(Version comparison data)

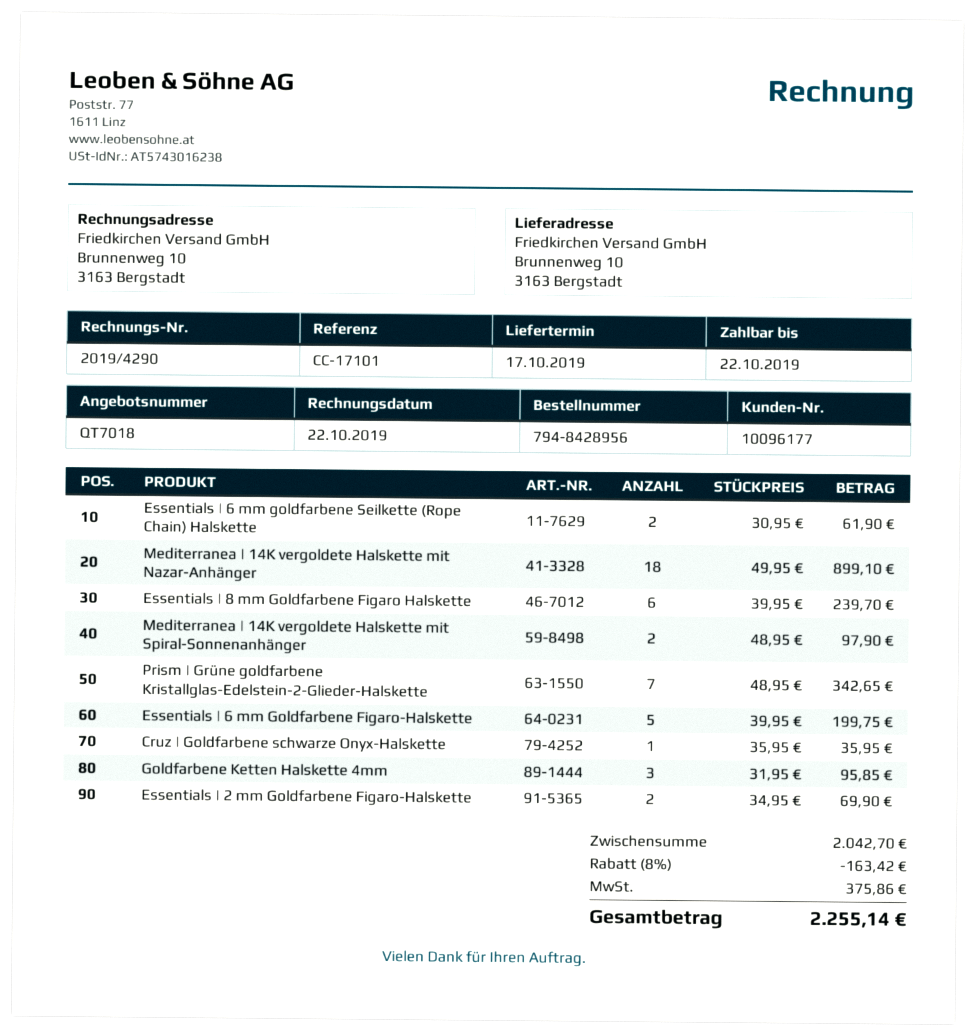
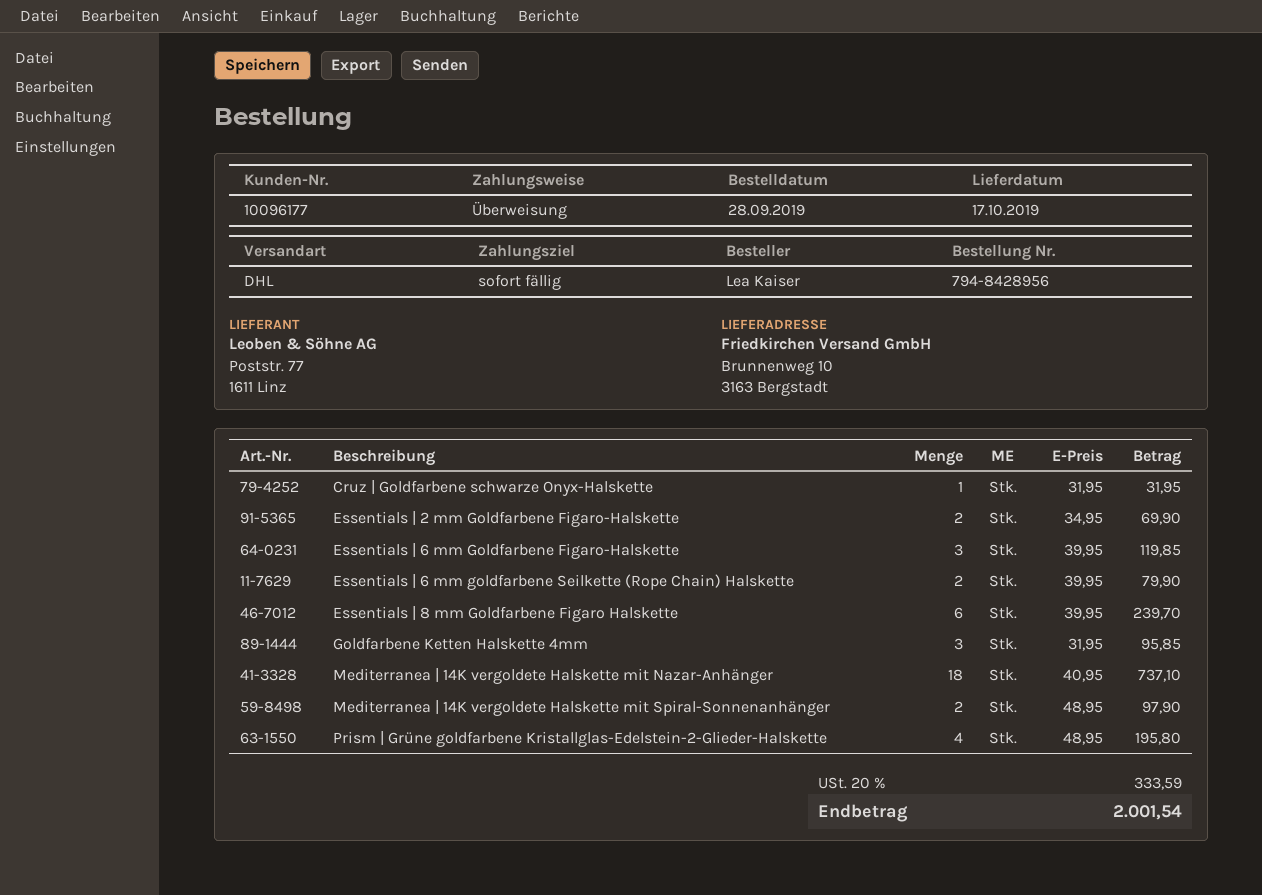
Essentials | 6 mm goldfarbene Seilkette (Rope Chain) Halskette: 2 x 30.95 = 61.90 -> 2 x 39.95 = 79.90
Mediterranea | 14K vergoldete Halskette mit Nazar-Anhänger: 18 x 49.95 = 899.10 -> 18 x 40.95 = 737.10
Prism | Grüne goldfarbene Kristallglas-Edelstein-2-Glieder-Halskette: 7 x 48.95 = 342.65 -> 4 x 48.95 = 195.80
Essentials | 6 mm Goldfarbene Figaro-Halskette: 5 x 39.95 = 199.75 -> 3 x 39.95 = 119.85
Cruz | Goldfarbene schwarze Onyx-Halskette: 1 x 35.95 = 35.95 -> 1 x 31.95 = 31.95
discount: 8% = 163.42 -> none
tax: 375.86 -> 333.59
total: 2255.14 -> 2001.54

YOUR TASK -
Which of the lines above mention the word "Essentials"? Pull those lines out.

WORKED SOLUTION -
Essentials | 6 mm goldfarbene Seilkette (Rope Chain) Halskette: 2 x 30.95 = 61.90 -> 2 x 39.95 = 79.90
Essentials | 6 mm Goldfarbene Figaro-Halskette: 5 x 39.95 = 199.75 -> 3 x 39.95 = 119.85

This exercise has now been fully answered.